Monarch Migration



This past Friday I was painting our new siding. (Ugh, but a penny saved is a penny earned.) I glanced over at the wildflowers and saw a plethora of monarch butterflies.

I don’t know where I was in elementary school when we studied the life cycle of a butterfly! I definitely learned from this web site. Before studying the site, I thought that maybe the thing that appears to be sticking out of this butterfly’s mouth and into the flower was its tongue. Um, nooooo. It is the butterfly’s proboscis.* The web site at the above hyperlink offers this explanation about the proboscis:

Now many people do not know exactly how the monarch butterfly food is consumed. Well, a small little pipe, like a straw, which is coiled under its head most of the time is what an adult monarch butterfly uses to suck up all of the nectar from plants. The straw is called a ‘proboscis’. This is the reason that all monarch butterflies generally stick to an all-liquid diet; it is very hard to suck up any solids with a straw like that for your mouth.
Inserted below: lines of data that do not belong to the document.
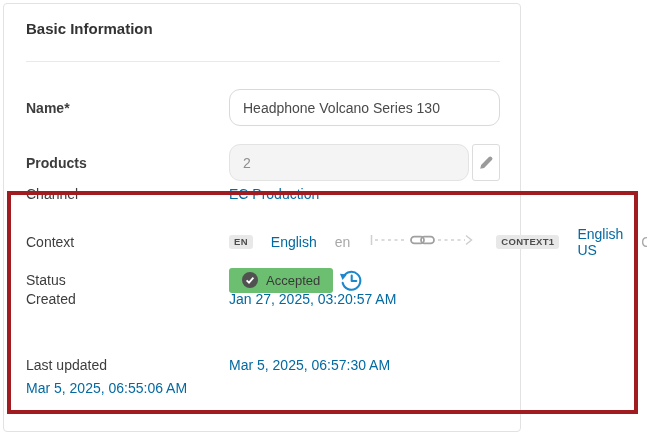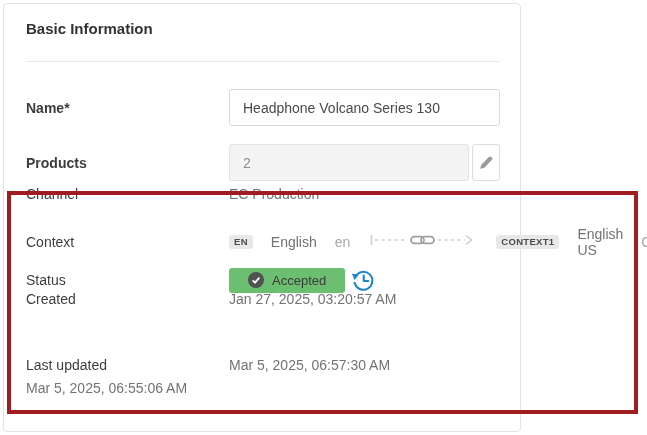--- a/index.html
+++ b/index.html
@@ -19,54 +19,54 @@
   }
   .divider { position:absolute; left:22px; right:20px; top:57px; border-top:1px solid #e9e9e9; }
 
   .row { position:absolute; left:22px; right:20px; display:flex; align-items:center; }
   .flabel { width:203px; flex:none; font-size:14px; color:#3d3d3d; }
   .flabel.strong { font-weight:700; }
   .flabel.semibold { font-weight:600; }
 
   .row-name { top:85px; height:37px; }
   .text-input {
-    height:37px; border:1px solid #d9d9d9; border-radius:3px; background:#fff;
+    height:37px; border:1px solid #d9d9d9; border-radius:11px; background:#fff;
     padding:0 13px; font-family:inherit; font-size:14px; color:#4a4a4a; outline:none;
   }
   .name-input { width:395px; }
 
   .row-products { top:140px; height:37px; }
   .products-input { width:352px; background:#f4f4f4; border-color:#e3e3e3; color:#8f8f8f; }
   .edit-btn {
     width:41px; height:37px; margin-left:3px; background:#fff;
     border:1px solid #dcdcdc; border-radius:3px; display:flex;
     align-items:center; justify-content:center; cursor:pointer;
   }
 
   .text-row { height:36px; }
   .row-channel  { top:172px; }
   .row-language { top:220px; }
   .row-status   { top:258px; }
   .row-created  { top:277px; }
   .row-updated  { top:343px; }
   .row-approved { top:366px; }
 
-  .value { font-size:14px; color:#737373; }
+  .value { font-size:14px; color:#0369a1; }
   .muted { color:#a8a8a8; }
 
   .lang-wrap { display:flex; align-items:center; gap:18px; }
   .badge-gray {
     background:#e8e8e8; color:#4c4c4c; font-size:9.5px; font-weight:700;
     letter-spacing:.3px; padding:2.5px 5px; border-radius:3px; line-height:1;
   }
   .connector { display:block; margin:0 2px; }
 
   .status-badge {
     display:inline-flex; align-items:center; gap:8px;
-    background:#6cbf70; border-radius:3px; height:25px; padding:0 19px;
+    background:#6cbf70; border-radius:3px; height:25px; padding:0 13px;
     font-size:13px; color:#3a3a3a;
   }
   .history-btn {
     background:none; border:none; padding:0; margin-left:6px;
     height:25px; display:flex; align-items:center; cursor:pointer;
   }
 
   .annotation {
     position:absolute; left:7px; top:191px; width:631px; height:223px;
     border:4px solid #a01c20; pointer-events:none;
I hope you’ll click on at least the first/top photo to enlarge the detail.

*Click here for Merriam Webster’s definition and pronunciation of “proboscis.” According to Webster’s, there are two correct pronunciations.

For anyone who just happens to be wanting to write an alphabet book based on alliteration, “monarch migration” could be used for the “M” page. My favorite alliteration children’s book is Graeme Base’s Animalia. I love its “L” page…”Lazy Lions Lounging in the Local Library.”
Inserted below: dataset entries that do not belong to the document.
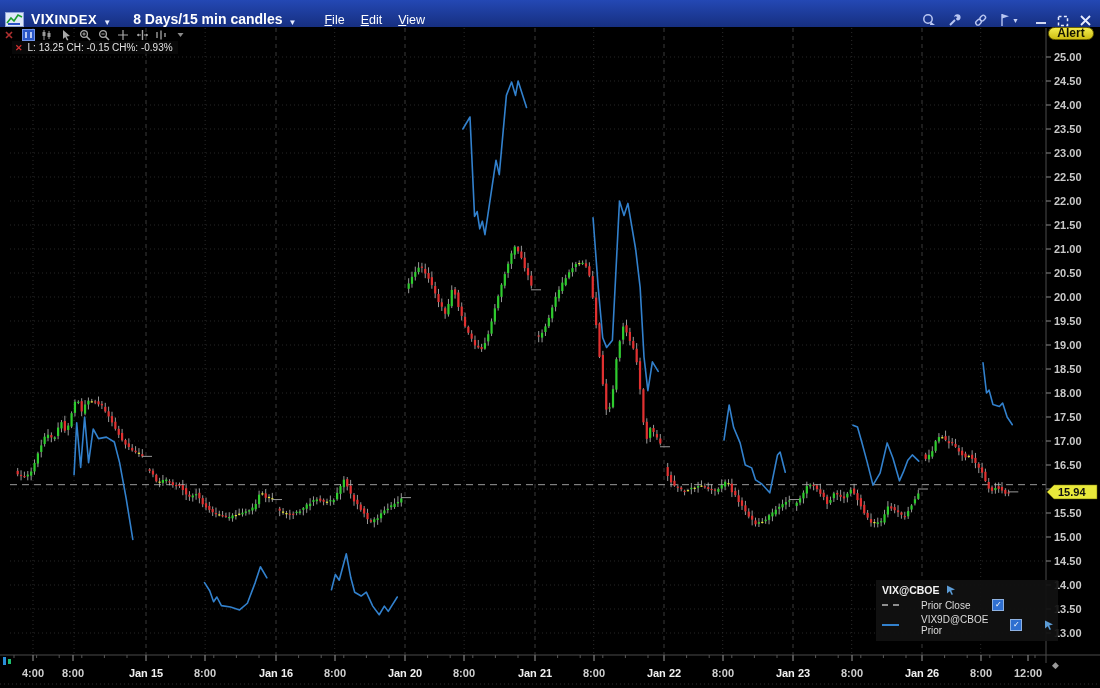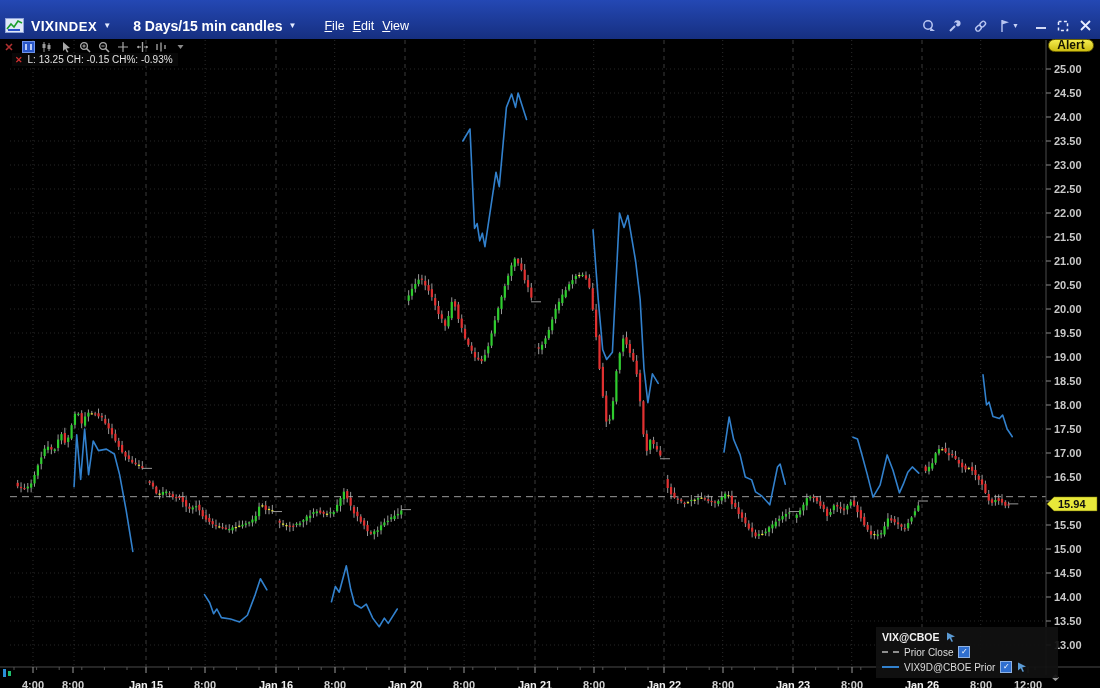--- a/index.html
+++ b/index.html
@@ -1,26 +1,26 @@
 <!DOCTYPE html>
 <html><head>
 <meta charset="utf-8">
 <style>
   html,body{margin:0;padding:0;background:#000;}
   .window{width:1100px;height:688px;position:relative;overflow:hidden;background:#000;
           font-family:"Liberation Sans",sans-serif;}
   
   .titlebar{height:27px;background:linear-gradient(#2448b4,#162f80);display:flex;
-            align-items:center;padding:12px 8px 0 5px;color:#fff;}
+            align-items:flex-end;padding:0 8px 0 5px;color:#fff;}
   .app-icon{width:19px;height:15px;margin-right:7px;display:flex;}
   .sym{font-weight:bold;font-size:14px;letter-spacing:.3px;}
   .sym-suffix{font-weight:bold;font-size:13px;letter-spacing:.6px;padding-top:2px;}
   .caret{font-size:8px;margin:0 6px;color:#e6ecff;}
   .tf{font-weight:bold;font-size:14px;margin-left:16px;}
-  .menu{display:flex;gap:8px;margin-left:22px;font-size:12.5px;}
+  .menu{display:flex;gap:16px;margin-left:22px;font-size:12.5px;}
   .menu-item{cursor:default;}
   .menu-item u{text-decoration:underline;}
   .tb-spacer{flex:1;}
   .tbi{display:flex;align-items:center;margin-left:11px;}
   .tbi svg{display:block;}
   .win-controls{display:flex;align-items:center;gap:10px;margin-left:16px;}
   .pin-caret{font-size:7px;color:#c7d2f5;margin-left:2px;}
   
   .chart-wrap{position:relative;width:1100px;height:661px;background:#000;}
   #chart-svg{position:absolute;left:0;top:0;}
@@ -32,24 +32,24 @@
   .quote{position:absolute;top:14px;left:12px;font-size:10px;color:#e2e2e2;
          background:rgba(10,10,10,.78);padding:1px 5px 1px 3px;display:flex;gap:5px;align-items:center;
          white-space:nowrap;}
   .quote .qx{color:#d23131;font-size:9px;font-weight:bold;}
   
   .alert-btn{position:absolute;top:0;right:6px;width:46px;height:13px;
              background:linear-gradient(#f4ec4e,#cebe12);border:1px solid #6f6400;border-radius:7px;
              font-size:12px;font-weight:bold;color:#141400;line-height:11px;text-align:center;
              font-family:"Liberation Sans",sans-serif;padding:0;cursor:pointer;}
   
-  .legend{position:absolute;left:876px;top:588px;width:170px;background:rgba(17,17,17,.93);
+  .legend{position:absolute;left:876px;top:553px;width:170px;background:rgba(17,17,17,.93);
           padding:4px 6px 5px 6px;font-size:10px;color:#dcdcdc;}
   .legend-title-row{display:flex;align-items:center;gap:6px;font-weight:bold;color:#f2f2f2;font-size:10.5px;}
-  .legend-row{display:flex;align-items:center;gap:5px;margin-top:3px;}
+  .legend-row{display:flex;align-items:center;gap:22px;margin-top:3px;}
   .sample{width:17px;height:0;flex:0 0 auto;}
   .sample.dashed{border-top:2px dashed #8f8f8f;}
   .sample.solid{border-top:2px solid #3281cd;}
   .checkbox{width:10px;height:10px;background:#2f6fd0;border:1px solid #8fb2e2;color:#fff;
             font-size:8px;line-height:10px;text-align:center;flex:0 0 auto;cursor:pointer;}
   .ptr{display:flex;flex:0 0 auto;}
   
   .corner-glyph{position:absolute;left:2px;top:626px;}
 </style>
 </head>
(Click here to go to Louise Shimon’s blog’s home  page.)


3 Responses to “Monarch Migration”

  1. Jeff Says:

    Nice pictures, Louise! Thanks! Sounds like you looked at the wildflowers at the right time!

  2. Peg Moore Says:

    Wow! When I first opened the link, both the banner and the first photo were showing. What a GORGEOUS, STRIKING combination!!!

  3. Marti Gunderson Carlson Says:

    When I saw this post, the first word that came to mind is one Peg already used – GORGEOUS!